The most anticipated issue of the American Lawyer, the AmLaw 100 (link to chart), is hitting the Internet and our in-boxes this week. Ohhhh, give me a bowl of popcorn and a strong cup of coffee … the numbers are in:

The 2009 AmLaw 100 – How Bad?? (really bad)

Lessons of the AmLaw 100

Nothing grows forever. For the first time since 1991, both average profits per partner and revenue per lawyer dipped last year among the Am Law 100 firms, the top-grossing firms in the nation. And, given the weakness in the market thus far in 2009, another decline seems likely this year.


There is plenty of blame to go around. We don’t pay much heed to the blanket criticism that many law firms grow just for the sake of growing. But we do pay attention to results. And here’s the bad news for firm managers and owners: At 71 firms last year, the percentage change in lawyer head count was greater than the percentage change in profits per partner. To put that more bluntly, the failure of two-thirds of the firms to restrain their lawyer hiring cost their partners money.


Ouch: The New York firms were the only category that, year over year, slid in gross, RPL, and PPP. This has led to much brooding that essentially predicts the end of the lucrative New York market as lawyers have known it [see Losing Their Balance]. Some of this has been served with a dash of schadenfreude.


To test that theory, we ran a couple of simple calculations.

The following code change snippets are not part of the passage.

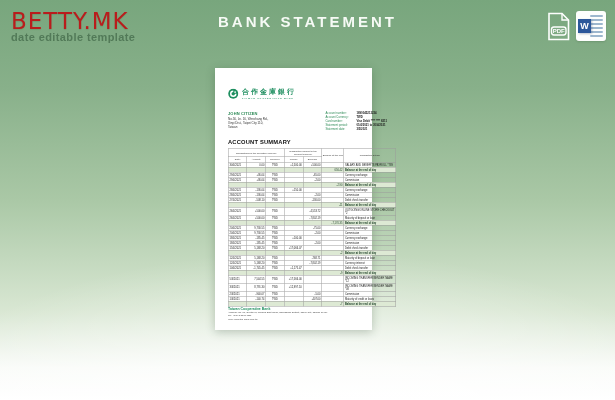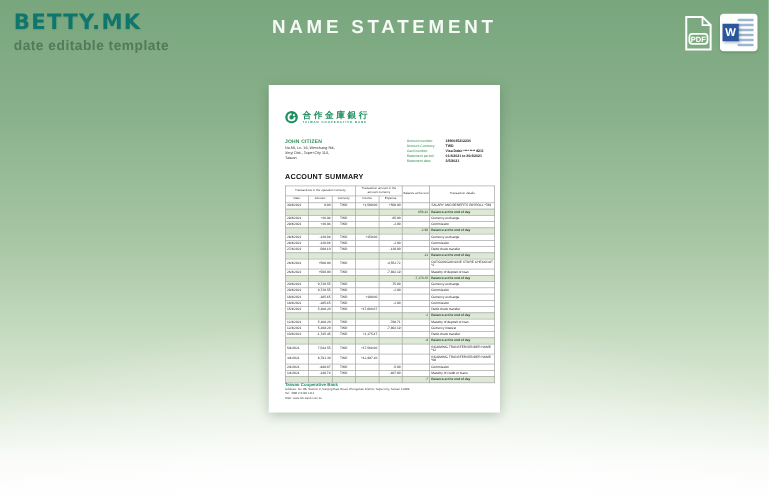"BETTY.MK" .brand { color: #0f766e -> #b91c1c; font-size: 17px -> 23px; font-weight: 700 -> 400 }
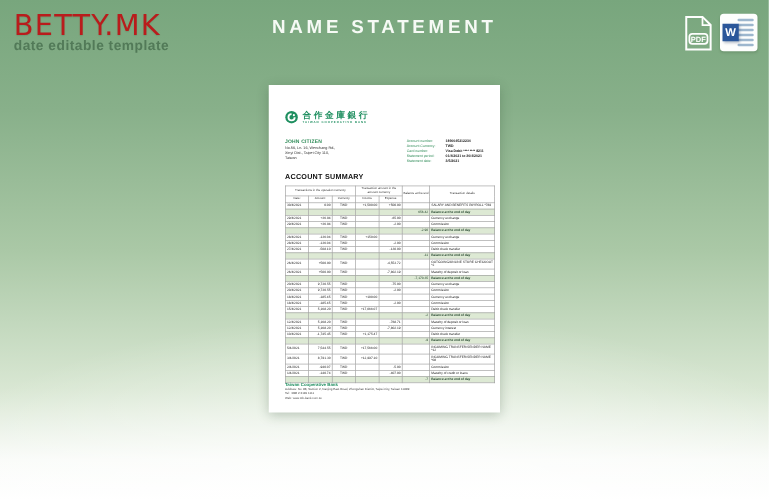"NAME STATEMENT" div.page-title { text: NAME -> BANK }
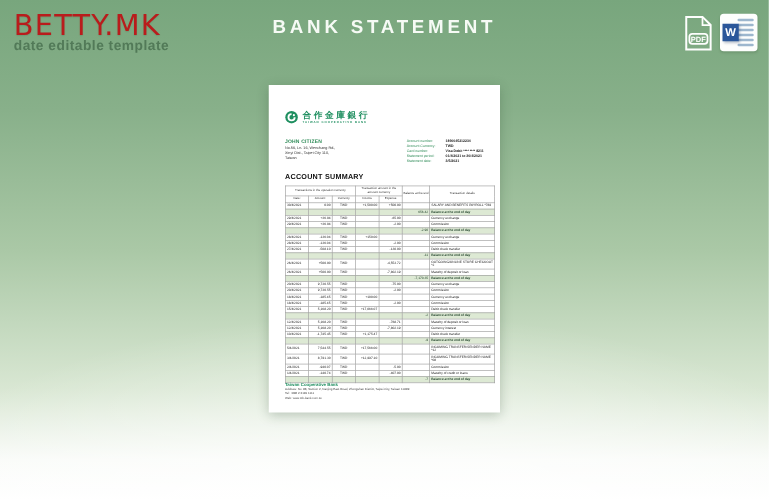"合作金庫銀行" .doc { width: 185px -> 157px }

Many observers predict a 10 percent drop in gross revenues in 2009. If that’s true, and all lawyer head counts were to remain flat, PPP in 2009 would fall by about $360,000, to $925,000. Alternatively, if you assume a 10 percent drop in gross, you can hold PPP steady, on average, by cutting a little more than 10 percent of the lawyers, 84 out of the average-size firm of 820. The cuts don’t have to be confined to a single category: lopping off 66 asso­ciates and 18 equity partners will hold the line for the survivors.

There will be blood–2008 was not the bottom, just the beginning.

One thing is clear: “business as usual” in law firms is dead. The current business model worked when the economy was flush, rates were not an issue, the deals were flowing, and litigation was an option. The operating mode now is to reduce rates, reduce costs, conservative deals, and settle before fees get out of hand.

Clients are in the drivers seat, insisting that their law firms contain costs. Save for “bet the farm” cases, smaller, regional and boutique firms are more attractive than ever.

Firms need to look at their business models and make smart business decisions and adjustments. For some firms, this will mean a more conservative approach. For others, now is the time to get aggressive and take risks. For individual “AmLaw 100” attorneys, more and more are finding that the marquis-named firm might not be the best option for their clients, and their practice.

In any scenario, I predict that law firm cultures will continue to be challenged throughout 2009 and 2010. And I do concur with the American Lawyer’s prediction: “2008 was not the bottom, just the beginning.”